Why is HTML not shown?

The path starts with : which indicates that you are using qresource, the first thing you must do is convert the .rc to .py with the command:

pyrcc your_resource.qrc -o your_resource_rc.py

In my case my qresource is resource.qrc generating the resource_rc.py file so you must import it into the .py.

The qresource paths are virtual, they do not exist in the hard disk so when wanting to use that file the browser will not find it, so the solution is to convert it into a local file, we can save it with a QFile but this file must be temporary so what better is to save it with a QTemporaryFile.

In your case, the code should be the following:

from PyQt5 import QtCore, QtGui, QtWidgets


class Widget(QtWidgets.QWidget):
    def __init__(self, parent=None):
        super(Widget, self).__init__(parent)
        lay = QtWidgets.QVBoxLayout(self)
        button = QtWidgets.QPushButton("Help")
        button.clicked.connect(self.helpScreen)
        lay.addWidget(button)

    def helpScreen(self):
        resource_path = ":/plugins/geomAttribute/help/index_en.html"
        resource_file = QtCore.QFile(resource_path)
        if resource_file.open(QtCore.QIODevice.ReadOnly):
            tmp_file = QtCore.QTemporaryFile(self)
            tmp_file.setFileTemplate("XXXXXX.html")
            if tmp_file.open():
                tmp_file.write(resource_file.readAll())
                resource_file.close()
                tmp_file.flush()
            url = QtCore.QUrl.fromLocalFile(tmp_file.fileName())
            if QtGui.QDesktopServices.openUrl(url):
                return
        QtWidgets.QMessageBox.warning(None, 'Warning', 'Unable to locate help file')


import resource_rc


if __name__ == "__main__":
    import sys
    app = QtWidgets.QApplication(sys.argv)
    w = Widget()
    w.show()
    sys.exit(app.exec_())

1. What is the best approach to showing a local html file with PyQt5?

There are several ways to display an HTML and the choice of the best depends on you, for example there are the following methods:

  • QDesktopServices::openUrl()
  • QLabel
  • QTextEdit, QPlainTextEdit, etc.
  • QWebEngineView, QWebView, etc.

2. How to make the script throw an exception when a html file is not located?

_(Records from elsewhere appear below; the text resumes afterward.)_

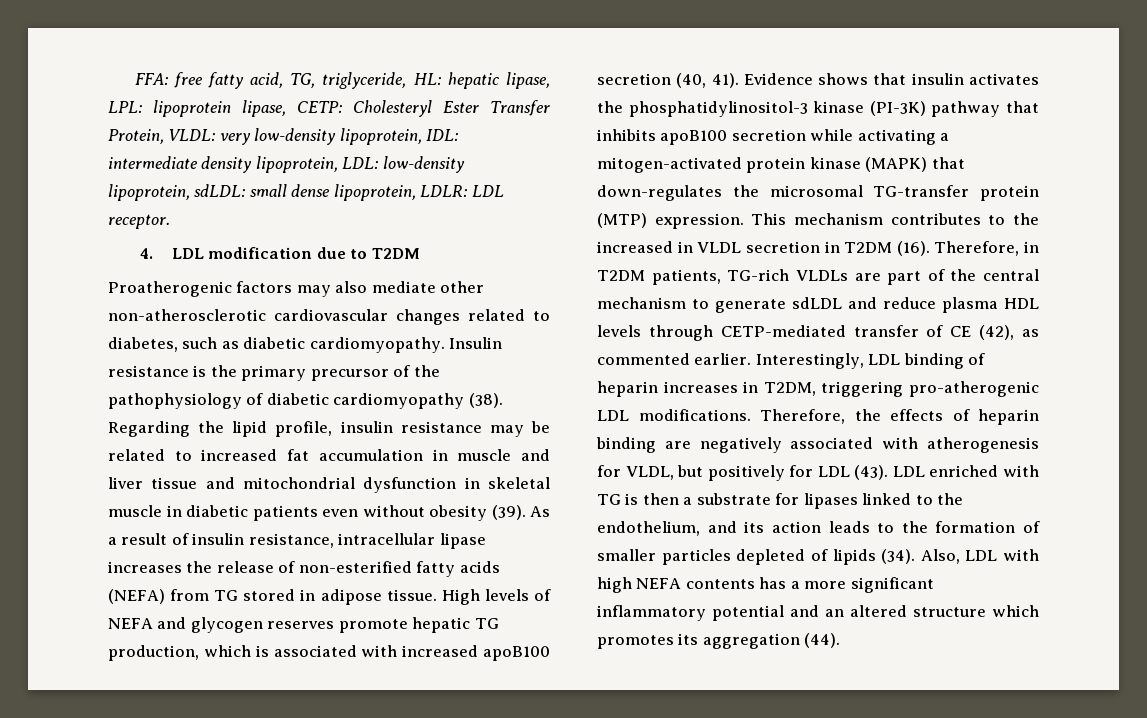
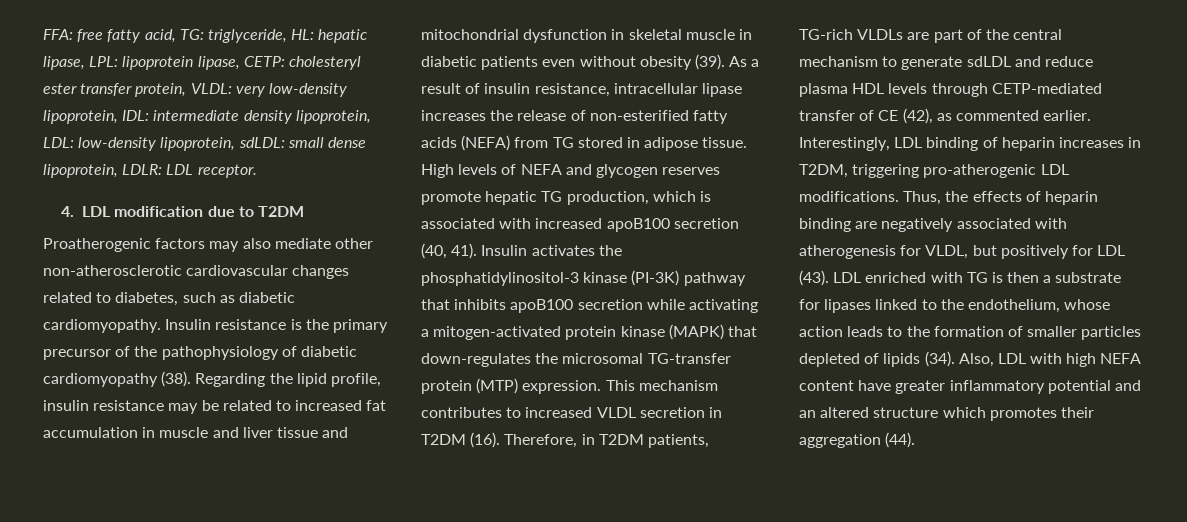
- FFA: free fatty acid, TG, triglyceride, HL: hepatic lipase, LPL: lipoprotein lipase, CETP: Cholesteryl Ester Transfer Protein, VLDL: very low-density lipoprotein, IDL: intermediate density lipoprotein, LDL: low-density lipoprotein, sdLDL: small dense lipoprotein, LDLR: LDL receptor.
+ FFA: free fatty acid, TG: triglyceride, HL: hepatic lipase, LPL: lipoprotein lipase, CETP: cholesteryl ester transfer protein, VLDL: very low-density lipoprotein, IDL: intermediate density lipoprotein, LDL: low-density lipoprotein, sdLDL: small dense lipoprotein, LDLR: LDL receptor.
- Evidence shows that insulin activates the phosphatidylinositol-3 kinase (PI-3K) pathway that inhibits apoB100 secretion while activating a mitogen-activated protein kinase (MAPK) that down-regulates the microsomal TG-transfer protein (MTP) expression.
+ Insulin activates the phosphatidylinositol-3 kinase (PI-3K) pathway that inhibits apoB100 secretion while activating a mitogen-activated protein kinase (MAPK) that down-regulates the microsomal TG-transfer protein (MTP) expression.
- This mechanism contributes to the increased in VLDL secretion in T2DM (16).
+ This mechanism contributes to increased VLDL secretion in T2DM (16).
- Therefore, the effects of heparin binding are negatively associated with atherogenesis for VLDL, but positively for LDL (43).
+ Thus, the effects of heparin binding are negatively associated with atherogenesis for VLDL, but positively for LDL (43).
- LDL enriched with TG is then a substrate for lipases linked to the endothelium, and its action leads to the formation of smaller particles depleted of lipids (34).
+ LDL enriched with TG is then a substrate for lipases linked to the endothelium, whose action leads to the formation of smaller particles depleted of lipids (34).
- Also, LDL with high NEFA contents has a more significant inflammatory potential and an altered structure which promotes its aggregation (44).
+ Also, LDL with high NEFA content have greater inflammatory potential and an altered structure which promotes their aggregation (44).

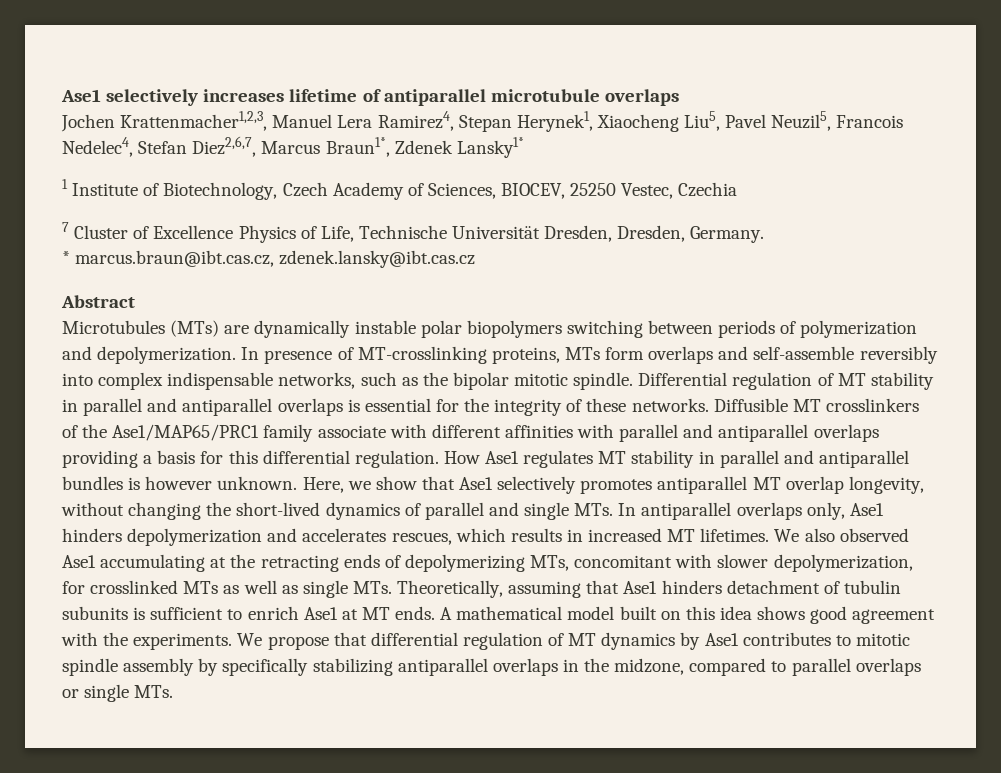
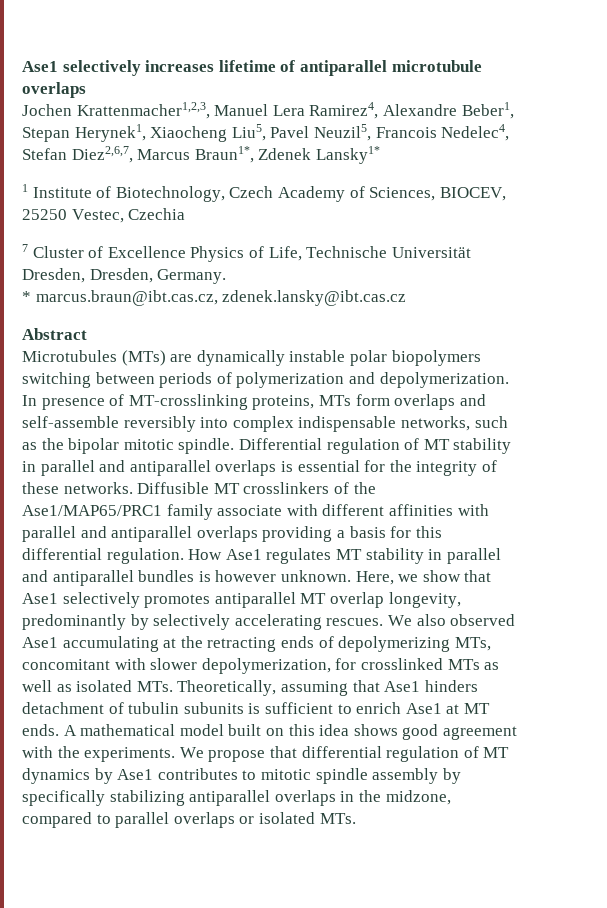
- Jochen Krattenmacher1,2,3, Manuel Lera Ramirez4, Stepan Herynek1, Xiaocheng Liu5, Pavel Neuzil5, Francois Nedelec4, Stefan Diez2,6,7, Marcus Braun1*, Zdenek Lansky1*
+ Jochen Krattenmacher1,2,3, Manuel Lera Ramirez4, Alexandre Beber1, Stepan Herynek1, Xiaocheng Liu5, Pavel Neuzil5, Francois Nedelec4, Stefan Diez2,6,7, Marcus Braun1*, Zdenek Lansky1*
- Here, we show that Ase1 selectively promotes antiparallel MT overlap longevity, without changing the short-lived dynamics of parallel and single MTs. In antiparallel overlaps only, Ase1 hinders depolymerization and accelerates rescues, which results in increased MT lifetimes.
+ Here, we show that Ase1 selectively promotes antiparallel MT overlap longevity, predominantly by selectively accelerating rescues.
- We also observed Ase1 accumulating at the retracting ends of depolymerizing MTs, concomitant with slower depolymerization, for crosslinked MTs as well as single MTs. Theoretically, assuming that Ase1 hinders detachment of tubulin subunits is sufficient to enrich Ase1 at MT ends.
+ We also observed Ase1 accumulating at the retracting ends of depolymerizing MTs, concomitant with slower depolymerization, for crosslinked MTs as well as isolated MTs. Theoretically, assuming that Ase1 hinders detachment of tubulin subunits is sufficient to enrich Ase1 at MT ends.
- We propose that differential regulation of MT dynamics by Ase1 contributes to mitotic spindle assembly by specifically stabilizing antiparallel overlaps in the midzone, compared to parallel overlaps or single MTs.
+ We propose that differential regulation of MT dynamics by Ase1 contributes to mitotic spindle assembly by specifically stabilizing antiparallel overlaps in the midzone, compared to parallel overlaps or isolated MTs.

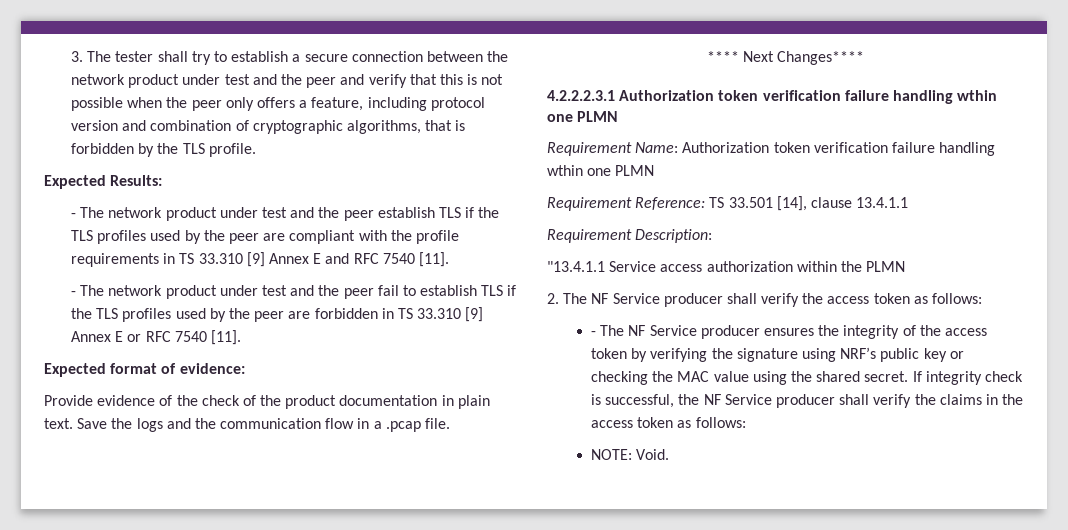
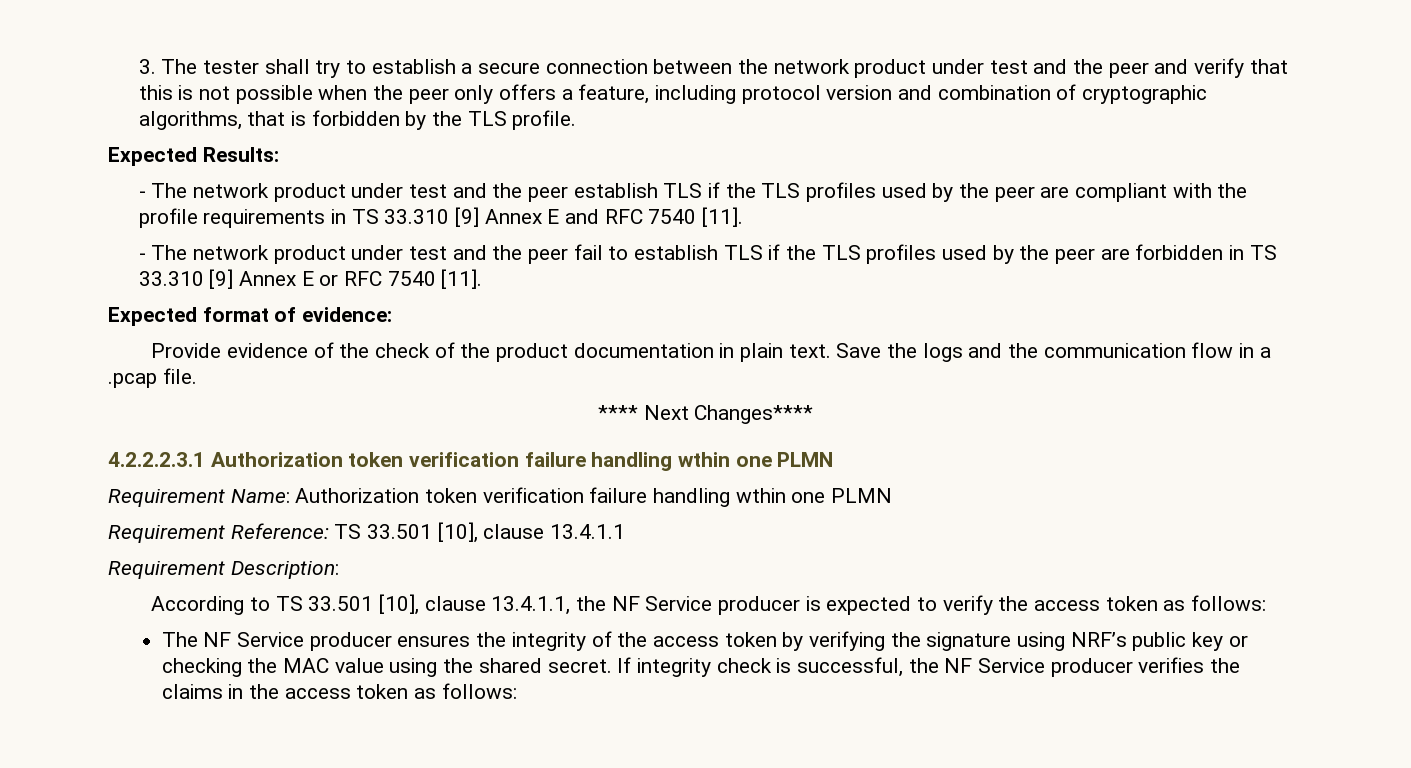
- Requirement Reference: TS 33.501 [14], clause 13.4.1.1
+ Requirement Reference: TS 33.501 [10], clause 13.4.1.1
- "13.4.1.1 Service access authorization within the PLMN
- 2. The NF Service producer shall verify the access token as follows:
+ According to TS 33.501 [10], clause 13.4.1.1, the NF Service producer is expected to verify the access token as follows:
- - The NF Service producer ensures the integrity of the access token by verifying the signature using NRF’s public key or checking the MAC value using the shared secret.
+ The NF Service producer ensures the integrity of the access token by verifying the signature using NRF’s public key or checking the MAC value using the shared secret.
- If integrity check is successful, the NF Service producer shall verify the claims in the access token as follows:
+ If integrity check is successful, the NF Service producer verifies the claims in the access token as follows:
- NOTE: Void.

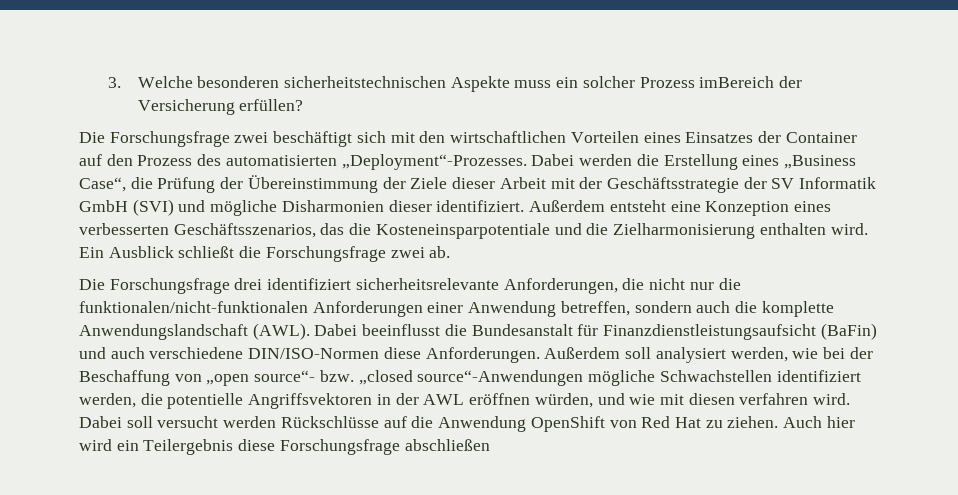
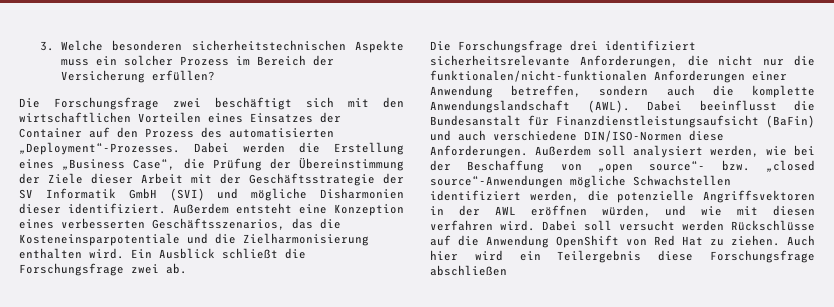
- 3. Welche besonderen sicherheitstechnischen Aspekte muss ein solcher Prozess imBereich der Versicherung erfüllen?
+ 3. Welche besonderen sicherheitstechnischen Aspekte muss ein solcher Prozess im Bereich der Versicherung erfüllen?
- Außerdem soll analysiert werden, wie bei der Beschaffung von „open source“- bzw. „closed source“-Anwendungen mögliche Schwachstellen identifiziert werden, die potentielle Angriffsvektoren in der AWL eröffnen würden, und wie mit diesen verfahren wird.
+ Außerdem soll analysiert werden, wie bei der Beschaffung von „open source“- bzw. „closed source“-Anwendungen mögliche Schwachstellen identifiziert werden, die potenzielle Angriffsvektoren in der AWL eröffnen würden, und wie mit diesen verfahren wird.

Qt for efficiency reasons will not throw exceptions, so you do not use try-except in the part of the code that directly depends on Qt, Qt has 2 main mechanisms to notify you that it is wrong, if the task is synchronous the function will return a Boolean that indicates that the task finished correctly or not, and if the error is given asynchronously will issue a signal indicating it, in the case of QDesktopServices::openUrl() is a synchronous task so it will return a boolean indicating if the task was executed successfully:

bool QDesktopServices::openUrl(const QUrl &url)

Opens the given url in the appropriate Web browser for the user's desktop environment, and returns true if successful; otherwise returns false.

[...]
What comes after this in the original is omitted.